▶ EXERCISE REQUIREMENTS:
From the data below, retype exactly the lines starting with the one that contains "order number: PO-62195 -> PO-61295" and ending with the one that contains "payment method: PayPal -> bank transfer", both included.

======== DATA TO EXAMINE

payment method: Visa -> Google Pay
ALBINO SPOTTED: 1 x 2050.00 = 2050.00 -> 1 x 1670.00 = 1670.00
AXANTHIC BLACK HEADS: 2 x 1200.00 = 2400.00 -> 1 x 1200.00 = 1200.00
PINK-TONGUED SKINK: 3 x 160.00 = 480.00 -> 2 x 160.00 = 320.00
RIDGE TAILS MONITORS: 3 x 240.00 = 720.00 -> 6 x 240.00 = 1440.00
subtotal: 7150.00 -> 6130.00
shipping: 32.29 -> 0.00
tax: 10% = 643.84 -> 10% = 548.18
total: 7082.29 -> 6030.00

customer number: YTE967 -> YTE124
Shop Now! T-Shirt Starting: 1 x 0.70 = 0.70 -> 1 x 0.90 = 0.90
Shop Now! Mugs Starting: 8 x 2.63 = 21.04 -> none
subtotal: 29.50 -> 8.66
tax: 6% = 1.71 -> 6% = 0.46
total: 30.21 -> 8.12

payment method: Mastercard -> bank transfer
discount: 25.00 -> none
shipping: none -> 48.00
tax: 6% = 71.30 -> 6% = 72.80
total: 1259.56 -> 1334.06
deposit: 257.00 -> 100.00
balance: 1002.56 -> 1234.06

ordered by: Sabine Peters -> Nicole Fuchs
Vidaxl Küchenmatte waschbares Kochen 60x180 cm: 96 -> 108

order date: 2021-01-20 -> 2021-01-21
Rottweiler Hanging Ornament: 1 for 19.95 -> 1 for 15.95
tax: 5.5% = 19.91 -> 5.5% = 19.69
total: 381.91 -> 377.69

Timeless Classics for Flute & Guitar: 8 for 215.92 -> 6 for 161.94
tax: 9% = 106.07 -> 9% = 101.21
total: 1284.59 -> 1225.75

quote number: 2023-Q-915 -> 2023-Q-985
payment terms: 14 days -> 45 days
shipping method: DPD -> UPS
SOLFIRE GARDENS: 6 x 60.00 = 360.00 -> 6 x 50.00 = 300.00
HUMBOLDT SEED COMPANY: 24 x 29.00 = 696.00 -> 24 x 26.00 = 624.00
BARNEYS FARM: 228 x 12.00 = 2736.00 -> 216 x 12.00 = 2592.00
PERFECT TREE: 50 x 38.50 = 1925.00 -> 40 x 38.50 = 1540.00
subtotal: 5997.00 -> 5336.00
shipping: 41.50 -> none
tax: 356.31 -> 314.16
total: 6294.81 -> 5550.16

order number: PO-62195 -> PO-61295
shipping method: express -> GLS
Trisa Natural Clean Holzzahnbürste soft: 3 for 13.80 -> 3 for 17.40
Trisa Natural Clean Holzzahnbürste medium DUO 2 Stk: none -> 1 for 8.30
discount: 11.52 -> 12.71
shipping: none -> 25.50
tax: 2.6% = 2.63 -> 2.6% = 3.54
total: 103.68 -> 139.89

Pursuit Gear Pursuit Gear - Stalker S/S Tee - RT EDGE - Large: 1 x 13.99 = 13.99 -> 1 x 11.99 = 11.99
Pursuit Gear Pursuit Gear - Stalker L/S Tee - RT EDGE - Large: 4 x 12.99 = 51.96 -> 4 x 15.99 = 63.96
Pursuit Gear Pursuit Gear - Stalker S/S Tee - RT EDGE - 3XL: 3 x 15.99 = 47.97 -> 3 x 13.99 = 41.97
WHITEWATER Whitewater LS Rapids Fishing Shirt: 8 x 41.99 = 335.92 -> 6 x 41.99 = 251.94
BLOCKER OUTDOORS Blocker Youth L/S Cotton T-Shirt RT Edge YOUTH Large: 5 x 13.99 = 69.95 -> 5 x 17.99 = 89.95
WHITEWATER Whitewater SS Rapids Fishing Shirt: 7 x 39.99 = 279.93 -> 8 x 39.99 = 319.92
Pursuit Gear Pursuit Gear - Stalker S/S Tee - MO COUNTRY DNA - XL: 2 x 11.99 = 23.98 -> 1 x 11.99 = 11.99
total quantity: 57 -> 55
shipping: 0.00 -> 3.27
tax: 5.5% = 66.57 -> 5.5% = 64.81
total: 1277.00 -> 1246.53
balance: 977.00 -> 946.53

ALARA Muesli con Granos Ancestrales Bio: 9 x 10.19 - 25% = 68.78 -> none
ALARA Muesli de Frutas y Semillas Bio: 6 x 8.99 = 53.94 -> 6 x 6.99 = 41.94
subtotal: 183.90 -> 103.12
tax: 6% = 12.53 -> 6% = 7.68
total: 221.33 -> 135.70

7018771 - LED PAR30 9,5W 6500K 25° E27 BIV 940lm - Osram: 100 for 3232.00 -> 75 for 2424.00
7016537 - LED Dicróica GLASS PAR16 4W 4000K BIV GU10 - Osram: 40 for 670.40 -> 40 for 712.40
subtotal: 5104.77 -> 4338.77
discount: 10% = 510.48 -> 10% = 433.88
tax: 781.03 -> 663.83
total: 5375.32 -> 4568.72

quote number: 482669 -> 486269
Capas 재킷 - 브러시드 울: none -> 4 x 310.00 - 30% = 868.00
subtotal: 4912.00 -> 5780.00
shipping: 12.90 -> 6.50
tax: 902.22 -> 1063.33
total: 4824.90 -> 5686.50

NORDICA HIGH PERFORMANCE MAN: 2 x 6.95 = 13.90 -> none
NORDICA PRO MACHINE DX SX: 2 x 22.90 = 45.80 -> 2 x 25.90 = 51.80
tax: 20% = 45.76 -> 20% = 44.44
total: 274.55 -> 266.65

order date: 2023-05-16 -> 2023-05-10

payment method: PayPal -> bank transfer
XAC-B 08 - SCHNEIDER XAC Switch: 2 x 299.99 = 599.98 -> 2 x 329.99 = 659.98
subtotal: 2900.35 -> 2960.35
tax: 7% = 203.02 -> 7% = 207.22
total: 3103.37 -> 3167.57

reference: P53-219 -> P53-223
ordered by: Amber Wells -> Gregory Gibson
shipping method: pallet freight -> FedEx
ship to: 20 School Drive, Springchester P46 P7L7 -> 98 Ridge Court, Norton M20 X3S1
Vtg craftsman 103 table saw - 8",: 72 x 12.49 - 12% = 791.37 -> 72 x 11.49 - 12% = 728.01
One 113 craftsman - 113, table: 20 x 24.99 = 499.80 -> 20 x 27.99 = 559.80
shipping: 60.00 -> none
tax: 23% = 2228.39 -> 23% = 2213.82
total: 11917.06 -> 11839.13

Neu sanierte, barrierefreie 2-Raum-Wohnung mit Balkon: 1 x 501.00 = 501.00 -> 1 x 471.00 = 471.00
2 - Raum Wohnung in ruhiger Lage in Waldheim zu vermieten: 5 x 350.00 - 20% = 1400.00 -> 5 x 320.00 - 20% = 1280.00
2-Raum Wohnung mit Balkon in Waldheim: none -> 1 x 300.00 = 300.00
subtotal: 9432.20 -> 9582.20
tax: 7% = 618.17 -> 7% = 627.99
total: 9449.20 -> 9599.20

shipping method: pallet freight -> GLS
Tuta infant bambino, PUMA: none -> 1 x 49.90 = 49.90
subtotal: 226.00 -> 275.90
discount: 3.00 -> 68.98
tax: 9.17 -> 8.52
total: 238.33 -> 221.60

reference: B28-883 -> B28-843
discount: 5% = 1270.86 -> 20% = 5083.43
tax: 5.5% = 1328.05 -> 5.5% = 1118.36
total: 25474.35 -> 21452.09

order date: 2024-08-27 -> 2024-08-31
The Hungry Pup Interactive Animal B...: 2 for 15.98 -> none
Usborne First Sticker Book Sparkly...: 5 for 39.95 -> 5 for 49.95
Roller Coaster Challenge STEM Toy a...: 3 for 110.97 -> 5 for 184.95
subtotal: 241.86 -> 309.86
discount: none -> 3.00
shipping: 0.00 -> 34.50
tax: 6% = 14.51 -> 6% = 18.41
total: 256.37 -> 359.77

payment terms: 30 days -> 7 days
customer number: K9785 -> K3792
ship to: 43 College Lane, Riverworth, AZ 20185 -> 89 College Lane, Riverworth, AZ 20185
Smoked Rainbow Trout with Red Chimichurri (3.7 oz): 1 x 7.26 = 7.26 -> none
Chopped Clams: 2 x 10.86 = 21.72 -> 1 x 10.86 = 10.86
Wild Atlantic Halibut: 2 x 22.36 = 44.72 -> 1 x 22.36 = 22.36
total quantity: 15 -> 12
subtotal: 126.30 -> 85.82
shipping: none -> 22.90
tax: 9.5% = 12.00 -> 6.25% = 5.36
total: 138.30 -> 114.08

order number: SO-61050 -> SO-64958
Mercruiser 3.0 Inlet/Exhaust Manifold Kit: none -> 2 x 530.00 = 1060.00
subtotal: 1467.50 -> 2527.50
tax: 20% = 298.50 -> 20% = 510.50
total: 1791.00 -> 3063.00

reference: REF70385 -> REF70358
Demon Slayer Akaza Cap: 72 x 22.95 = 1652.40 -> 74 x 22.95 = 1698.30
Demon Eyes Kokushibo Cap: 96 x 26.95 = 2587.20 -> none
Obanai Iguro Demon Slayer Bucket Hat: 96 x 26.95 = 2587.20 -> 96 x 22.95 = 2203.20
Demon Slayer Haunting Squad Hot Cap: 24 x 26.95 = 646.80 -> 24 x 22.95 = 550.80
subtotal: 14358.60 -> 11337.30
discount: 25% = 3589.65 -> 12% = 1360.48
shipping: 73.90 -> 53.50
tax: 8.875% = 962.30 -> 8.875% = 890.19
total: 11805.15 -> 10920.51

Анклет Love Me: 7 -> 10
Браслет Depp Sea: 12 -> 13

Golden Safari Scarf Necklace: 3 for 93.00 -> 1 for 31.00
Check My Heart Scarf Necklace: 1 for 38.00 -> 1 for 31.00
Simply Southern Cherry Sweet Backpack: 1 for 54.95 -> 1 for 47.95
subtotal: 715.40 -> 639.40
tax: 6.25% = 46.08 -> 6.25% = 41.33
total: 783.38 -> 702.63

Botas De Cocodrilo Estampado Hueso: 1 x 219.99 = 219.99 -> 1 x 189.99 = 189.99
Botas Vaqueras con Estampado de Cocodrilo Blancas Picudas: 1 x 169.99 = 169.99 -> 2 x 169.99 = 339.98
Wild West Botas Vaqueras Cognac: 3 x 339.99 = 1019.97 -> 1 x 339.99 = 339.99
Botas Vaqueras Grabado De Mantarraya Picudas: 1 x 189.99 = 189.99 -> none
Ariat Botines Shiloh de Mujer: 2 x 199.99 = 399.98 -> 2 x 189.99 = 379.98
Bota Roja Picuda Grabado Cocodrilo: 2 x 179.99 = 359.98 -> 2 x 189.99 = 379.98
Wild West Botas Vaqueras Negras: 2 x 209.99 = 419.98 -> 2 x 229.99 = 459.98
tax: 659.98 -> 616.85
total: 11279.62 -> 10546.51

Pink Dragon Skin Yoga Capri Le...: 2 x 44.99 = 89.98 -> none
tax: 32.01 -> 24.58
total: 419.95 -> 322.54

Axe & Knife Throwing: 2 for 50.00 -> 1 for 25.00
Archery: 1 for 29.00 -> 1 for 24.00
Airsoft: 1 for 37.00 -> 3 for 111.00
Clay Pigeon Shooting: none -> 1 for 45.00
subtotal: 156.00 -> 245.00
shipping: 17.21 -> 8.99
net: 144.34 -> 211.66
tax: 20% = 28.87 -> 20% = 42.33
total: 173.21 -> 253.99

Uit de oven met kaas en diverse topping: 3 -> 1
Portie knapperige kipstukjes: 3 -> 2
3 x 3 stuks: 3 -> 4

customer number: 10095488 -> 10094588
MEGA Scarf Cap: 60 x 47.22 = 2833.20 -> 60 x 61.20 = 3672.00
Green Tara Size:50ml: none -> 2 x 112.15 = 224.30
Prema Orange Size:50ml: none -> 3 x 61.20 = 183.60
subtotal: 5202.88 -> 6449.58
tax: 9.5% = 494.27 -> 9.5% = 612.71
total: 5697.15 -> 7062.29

================

▶ RESULT OF THE TASK:
order number: PO-62195 -> PO-61295
shipping method: express -> GLS
Trisa Natural Clean Holzzahnbürste soft: 3 for 13.80 -> 3 for 17.40
Trisa Natural Clean Holzzahnbürste medium DUO 2 Stk: none -> 1 for 8.30
discount: 11.52 -> 12.71
shipping: none -> 25.50
tax: 2.6% = 2.63 -> 2.6% = 3.54
total: 103.68 -> 139.89

Pursuit Gear Pursuit Gear - Stalker S/S Tee - RT EDGE - Large: 1 x 13.99 = 13.99 -> 1 x 11.99 = 11.99
Pursuit Gear Pursuit Gear - Stalker L/S Tee - RT EDGE - Large: 4 x 12.99 = 51.96 -> 4 x 15.99 = 63.96
Pursuit Gear Pursuit Gear - Stalker S/S Tee - RT EDGE - 3XL: 3 x 15.99 = 47.97 -> 3 x 13.99 = 41.97
WHITEWATER Whitewater LS Rapids Fishing Shirt: 8 x 41.99 = 335.92 -> 6 x 41.99 = 251.94
BLOCKER OUTDOORS Blocker Youth L/S Cotton T-Shirt RT Edge YOUTH Large: 5 x 13.99 = 69.95 -> 5 x 17.99 = 89.95
WHITEWATER Whitewater SS Rapids Fishing Shirt: 7 x 39.99 = 279.93 -> 8 x 39.99 = 319.92
Pursuit Gear Pursuit Gear - Stalker S/S Tee - MO COUNTRY DNA - XL: 2 x 11.99 = 23.98 -> 1 x 11.99 = 11.99
total quantity: 57 -> 55
shipping: 0.00 -> 3.27
tax: 5.5% = 66.57 -> 5.5% = 64.81
total: 1277.00 -> 1246.53
balance: 977.00 -> 946.53

ALARA Muesli con Granos Ancestrales Bio: 9 x 10.19 - 25% = 68.78 -> none
ALARA Muesli de Frutas y Semillas Bio: 6 x 8.99 = 53.94 -> 6 x 6.99 = 41.94
subtotal: 183.90 -> 103.12
tax: 6% = 12.53 -> 6% = 7.68
total: 221.33 -> 135.70

7018771 - LED PAR30 9,5W 6500K 25° E27 BIV 940lm - Osram: 100 for 3232.00 -> 75 for 2424.00
7016537 - LED Dicróica GLASS PAR16 4W 4000K BIV GU10 - Osram: 40 for 670.40 -> 40 for 712.40
subtotal: 5104.77 -> 4338.77
discount: 10% = 510.48 -> 10% = 433.88
tax: 781.03 -> 663.83
total: 5375.32 -> 4568.72

quote number: 482669 -> 486269
Capas 재킷 - 브러시드 울: none -> 4 x 310.00 - 30% = 868.00
subtotal: 4912.00 -> 5780.00
shipping: 12.90 -> 6.50
tax: 902.22 -> 1063.33
total: 4824.90 -> 5686.50

NORDICA HIGH PERFORMANCE MAN: 2 x 6.95 = 13.90 -> none
NORDICA PRO MACHINE DX SX: 2 x 22.90 = 45.80 -> 2 x 25.90 = 51.80
tax: 20% = 45.76 -> 20% = 44.44
total: 274.55 -> 266.65

order date: 2023-05-16 -> 2023-05-10

payment method: PayPal -> bank transfer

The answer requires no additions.